XXX

Descansaron un rato, en silencio; después conversaron. Julia le confesó que a la tarde, cuando él se asomó, don Juan le pegaba.

– Vio que yo sacaba de la mesa de luz la llave que le diste a mi hermana.

– ¿No quería que vinieras?

– Quería que viniera Griselda. No vayas a creer que le divierte mucho que su hijita preferida ande con hombres, pero no pierde la esperanza de que por vos olvide a Raúl. ¿Todavía no descubriste cuál es el juego que le gusta más a mi padre?

– Nunca pensé en eso.

– Sos una buena persona.
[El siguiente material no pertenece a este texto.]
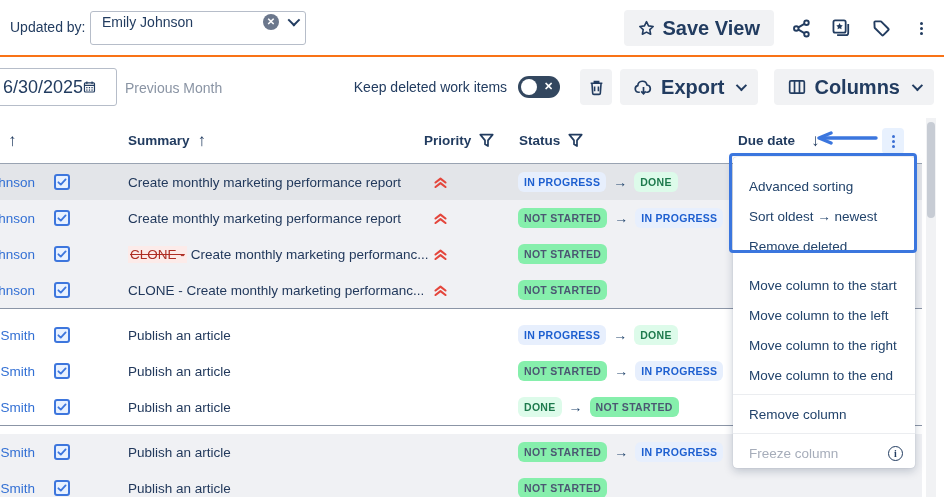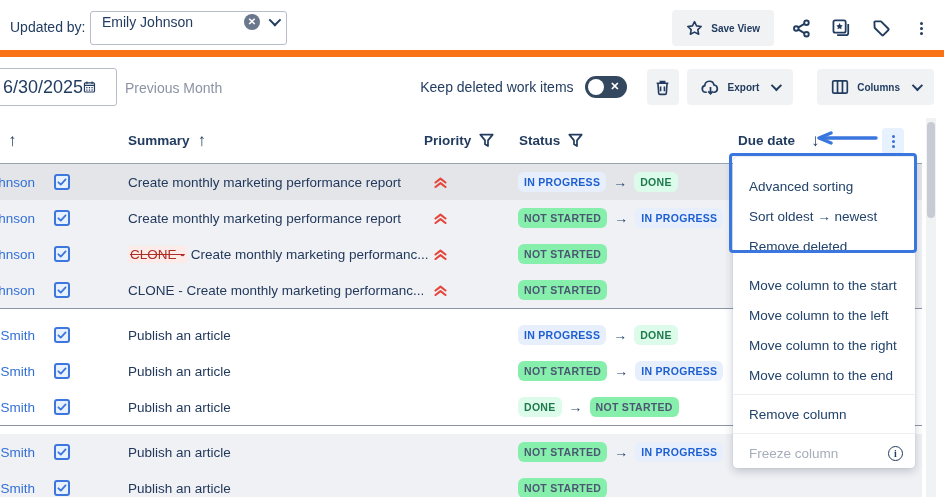--- a/index.html
+++ b/index.html
@@ -1,28 +1,28 @@
 <!DOCTYPE html>
 <html><head>
 <meta charset="utf-8">
 <style>
   * { margin:0; padding:0; box-sizing:border-box; }
   html,body { background:#fff; }
   body { font-family:"Liberation Sans", sans-serif; color:#223c60; }
   #app { position:relative; width:944px; height:497px; overflow:hidden; background:#fff; }
 
   
-  .toolbar1 { position:absolute; left:0; top:0; width:944px; height:57px; border-bottom:7px solid #f97316; background:#fff; }
+  .toolbar1 { position:absolute; left:0; top:0; width:944px; height:57px; border-bottom:2px solid #f97316; background:#fff; }
   .updated-by-label { position:absolute; left:10px; top:19px; font-size:14px; }
-  .person-select { position:absolute; left:90px; top:11px; width:197px; height:34px; border:1px solid #b6bdc9; border-radius:3px; background:#fff; display:flex; align-items:center; padding:0 8px 13px 11px; }
+  .person-select { position:absolute; left:90px; top:11px; width:216px; height:34px; border:1px solid #b6bdc9; border-radius:3px; background:#fff; display:flex; align-items:center; padding:0 8px 13px 11px; }
   .person-select .val { font-size:14px; flex:1; }
   .clear-circ { width:16px; height:16px; border-radius:50%; background:#6b778c; color:#fff; font-size:10px; line-height:16px; text-align:center; font-weight:700; margin-right:9px; }
   .chev { width:9px; height:9px; border-right:2px solid #223c60; border-bottom:2px solid #223c60; transform:rotate(45deg) translateY(-2px); }
   .tb1-right { position:absolute; right:10px; top:9px; height:38px; display:flex; align-items:center; gap:14px; }
-  .btn { display:flex; align-items:center; gap:8px; background:#f1f2f4; border-radius:4px; height:36px; padding:0 14px; font-size:10px; font-weight:700; color:#223c60; cursor:pointer; }
+  .btn { display:flex; align-items:center; gap:8px; background:#f1f2f4; border-radius:4px; height:36px; padding:0 14px; font-size:20px; font-weight:700; color:#223c60; cursor:pointer; }
   .iconbtn { width:26px; height:26px; display:flex; align-items:center; justify-content:center; cursor:pointer; }
   svg.ic { display:block; }
 
   
   .toolbar2 { position:absolute; left:0; top:58px; width:944px; height:60px; background:#fff; }
   .date-box { position:absolute; left:-60px; top:10px; width:177px; height:38px; border:1px solid #b6bdc9; border-radius:3px; display:flex; align-items:center; padding:0 20px 0 62px; justify-content:space-between; background:#fff; }
   .date-box .val { font-size:18px; }
   .prev-month { position:absolute; left:125px; top:22px; font-size:14px; color:#8a94a4; }
   .tb2-right { position:absolute; right:10px; top:11px; display:flex; align-items:center; }
   .keep-label { font-size:14px; margin-right:11px; }
@@ -154,21 +154,21 @@
         <span class="offx">✕</span>
       </div>
       <div class="sqbtn">
         <svg class="ic" width="17" height="17" viewBox="0 0 16 16">
             <g stroke="#223c60" stroke-width="1.5" fill="none">
               <path d="M2.5 4h11M6 4V2.5h4V4M3.7 4l.7 9.3c0 .7.6 1.2 1.2 1.2h4.8c.6 0 1.2-.5 1.2-1.2L12.3 4"></path>
               <path d="M6.2 7v4.5M9.8 7v4.5"></path>
             </g>
           </svg>
       </div>
-      <div class="btn" style="margin-right:24px;">
+      <div class="btn" style="margin-right:16px;">
         <svg class="ic" width="19" height="19" viewBox="0 0 18 18">
             <g stroke="#223c60" stroke-width="1.6" fill="none">
               <path d="M5.5 13.5H4.3A3.2 3.2 0 0 1 3.6 7.2a4.4 4.4 0 0 1 8.7-.6 3.5 3.5 0 0 1 .4 6.9h-1.2"></path>
               <path d="M9 8.5v6.3M6.8 12.6l2.2 2.3 2.2-2.3"></path>
             </g>
           </svg>
         <span>Export</span>
         <span class="chev2"></span>
       </div>
       <div class="btn">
A mi padre le gusta manejar a los otros, sin que sepan que los maneja ni para qué.

– ¿Quién es Raúl?

– El marido, o ex, de Griselda. Ella se largó a Brandsen para verlo, con el pretexto de que no paga lo que el juez ordenó. La pura verdad, por otra parte.

– ¿Lo quiere?

– No sé si lo quiere o si quiere impedir que yo vuelva a él. Yo tendría que estar loca.

– ¿Que vuelvas a él?

– Era mi novio o como quieras llamarlo. Me lo sacó Griselda. Por suerte. El tipo no vale nada. Lo más lindo es que mi padre dice que yo le saco los hombres a mi hermana. Ahora me voy, porque me cansé de hablar susurrando.

– No te vayas todavía.

– Tengo que irme. Te dije en broma lo de hablar susurrando, aunque en verdad es cansador. Tengo que irme porque no puedo llegar tan tarde.

– Te acompaño.

Lo besó y le dijo:

– No te levantes. Quedate bien tapado, que hace frío. Me voy sola. Te aseguro que no es necesario que me acompañes hasta casa.

La acompañó y, cuando llegaron a la otra pensión, quiso entrar, para llevarla hasta el cuarto. Julia dijo:

– Mejor que ahora te vayas.

Un poco en broma, un poco en serio, agregó que él era muy valiente.

– ¿Por qué?

– ¿Cómo, por qué? Estabas dispuesto a ir conmigo hasta la propia boca del lobo.

No aclaró si el lobo era Griselda o don Juan.

En el trayecto de vuelta le pareció ver, a lo lejos, en una esquina, a Mascardi. Almanza lo saludó con la mano. El otro, fuera quien fuera, se perdió en la oscuridad.

Al entrar en la pensión oyó una severa voz inconfundible.

– Joven Almanza.

– ¿Doña Carmen?

Desde su ventanita (un rectángulo iluminado en la pared oscura) la patrona muy pintada y con la cabeza envuelta en un mantón negro, de flores rojas, hizo un mohín que pretendía ser pícaro, pero que traslucía irritación. Exclamó:

– Cuántas idas y venidas. Cuántas vueltas y revueltas. ¡Qué horas!

– Tiene razón, doña Carmen. Ha de ser tarde.

Se deslizó a su cuarto, y no se acordó de retirar el biombo, para ver si Mascardi estaba. Tenía sueño. Se aflojó el cuello, se tumbó en la cama.